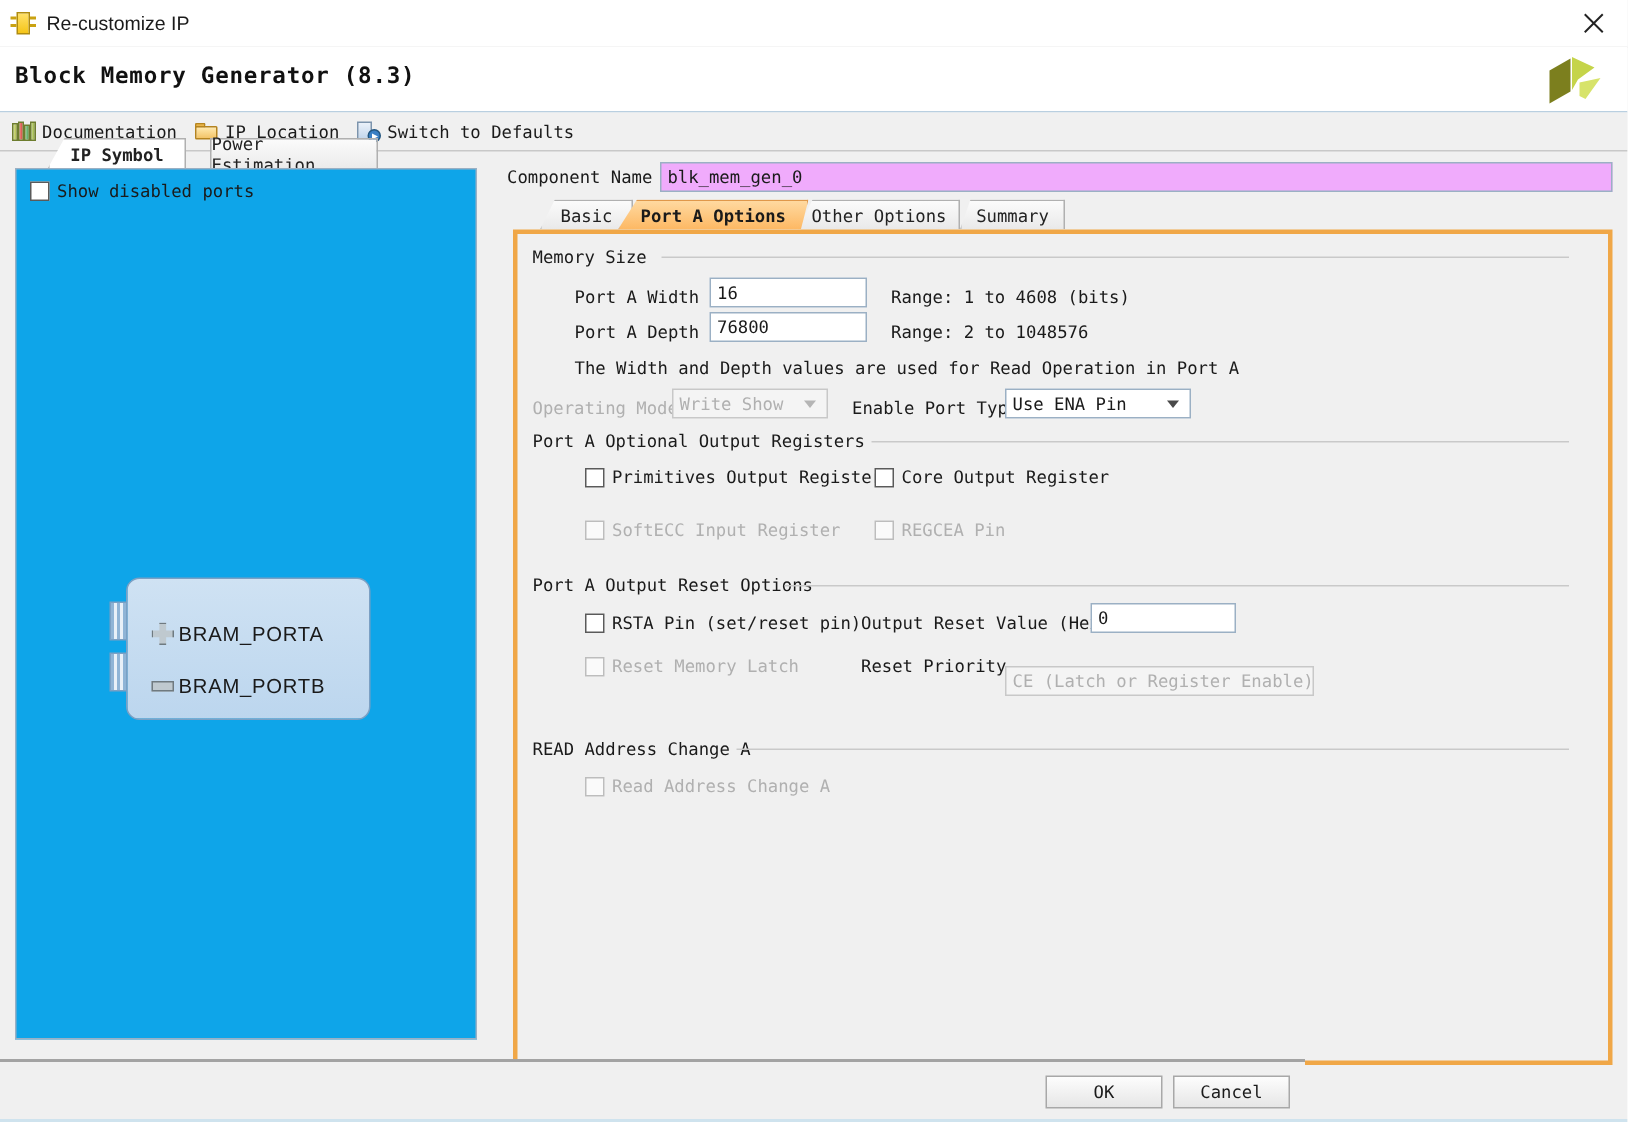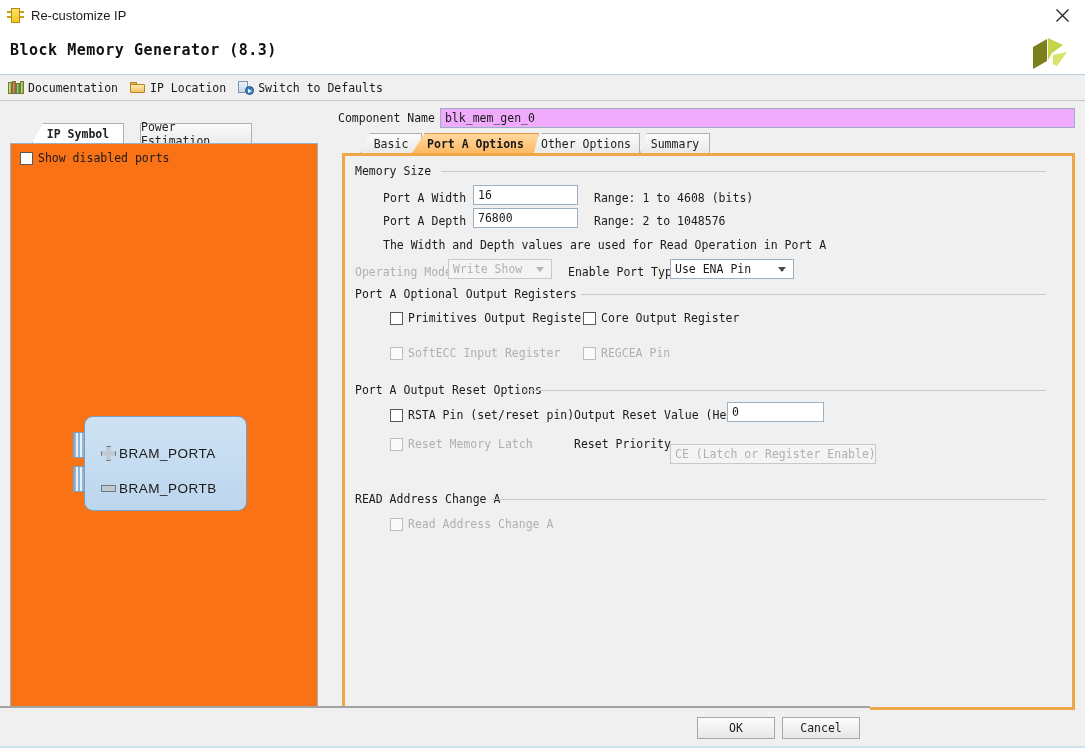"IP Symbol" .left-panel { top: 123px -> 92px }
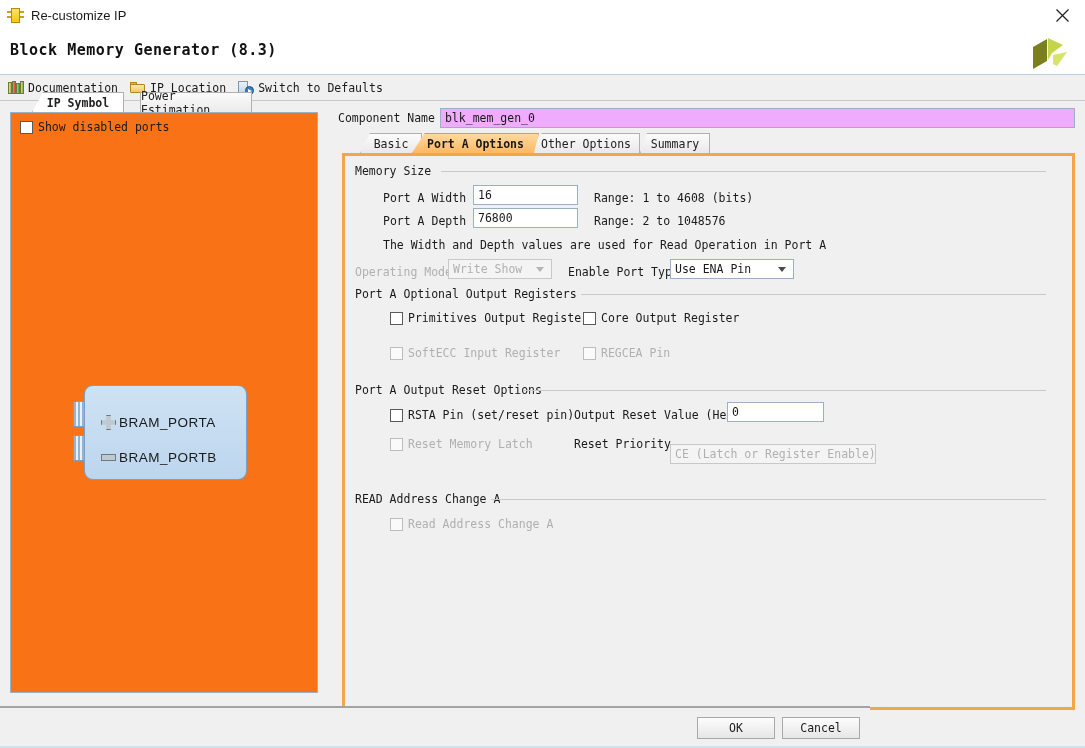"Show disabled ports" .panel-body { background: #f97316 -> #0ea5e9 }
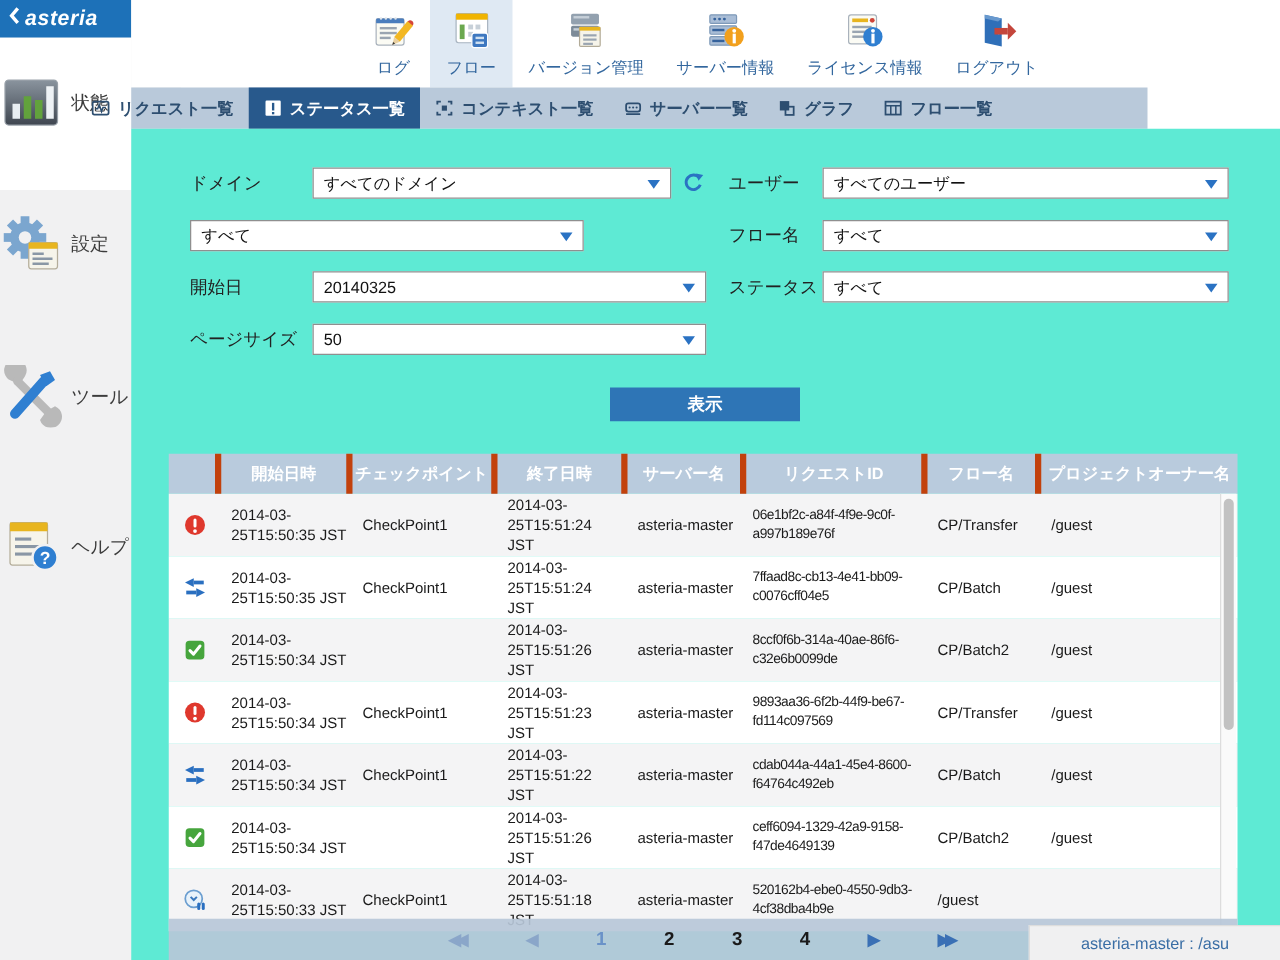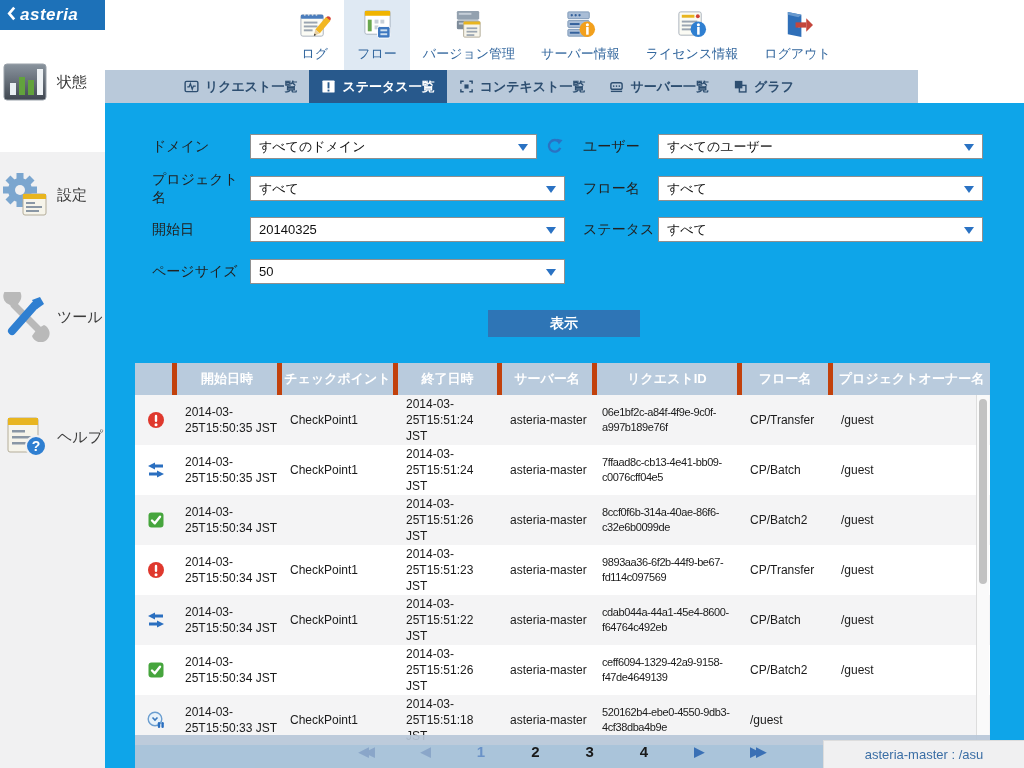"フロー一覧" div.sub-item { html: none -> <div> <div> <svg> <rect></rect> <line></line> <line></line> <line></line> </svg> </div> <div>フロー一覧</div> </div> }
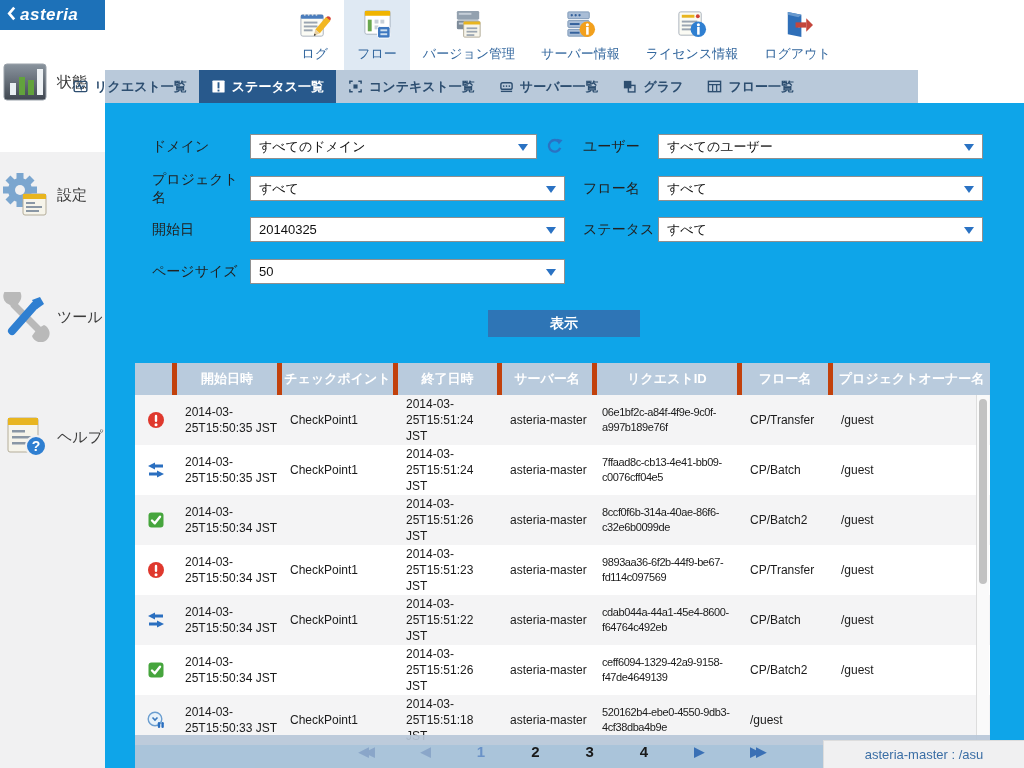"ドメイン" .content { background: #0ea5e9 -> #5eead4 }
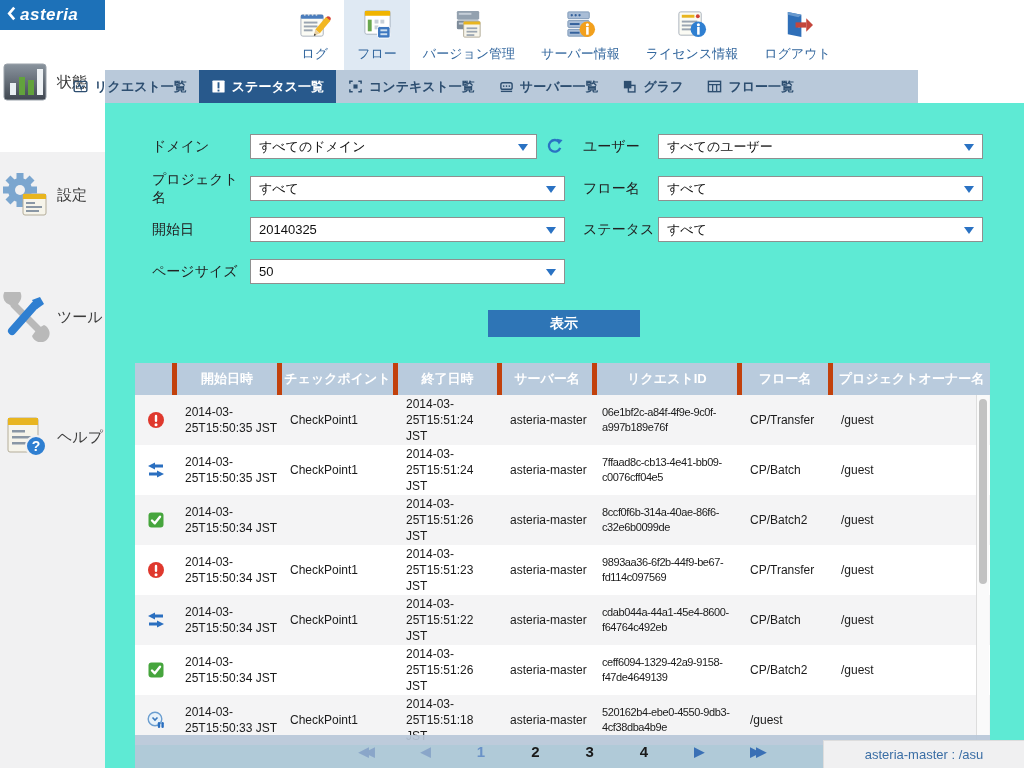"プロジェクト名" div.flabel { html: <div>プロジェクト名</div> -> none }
----
Could you restate exactly the lines from the line containing "background: #f97316 ->" through the end of the listing, both ends included and nothing else, leaving the images out?

"Show disabled ports" .panel-body { background: #f97316 -> #0ea5e9 }
"フロー一覧" div.sub-item { html: none -> <div> <div> <svg> <rect></rect> <line></line> <line></line> <line></line> </svg> </div> <div>フロー一覧</div> </div> }
"ドメイン" .content { background: #0ea5e9 -> #5eead4 }
"プロジェクト名" div.flabel { html: <div>プロジェクト名</div> -> none }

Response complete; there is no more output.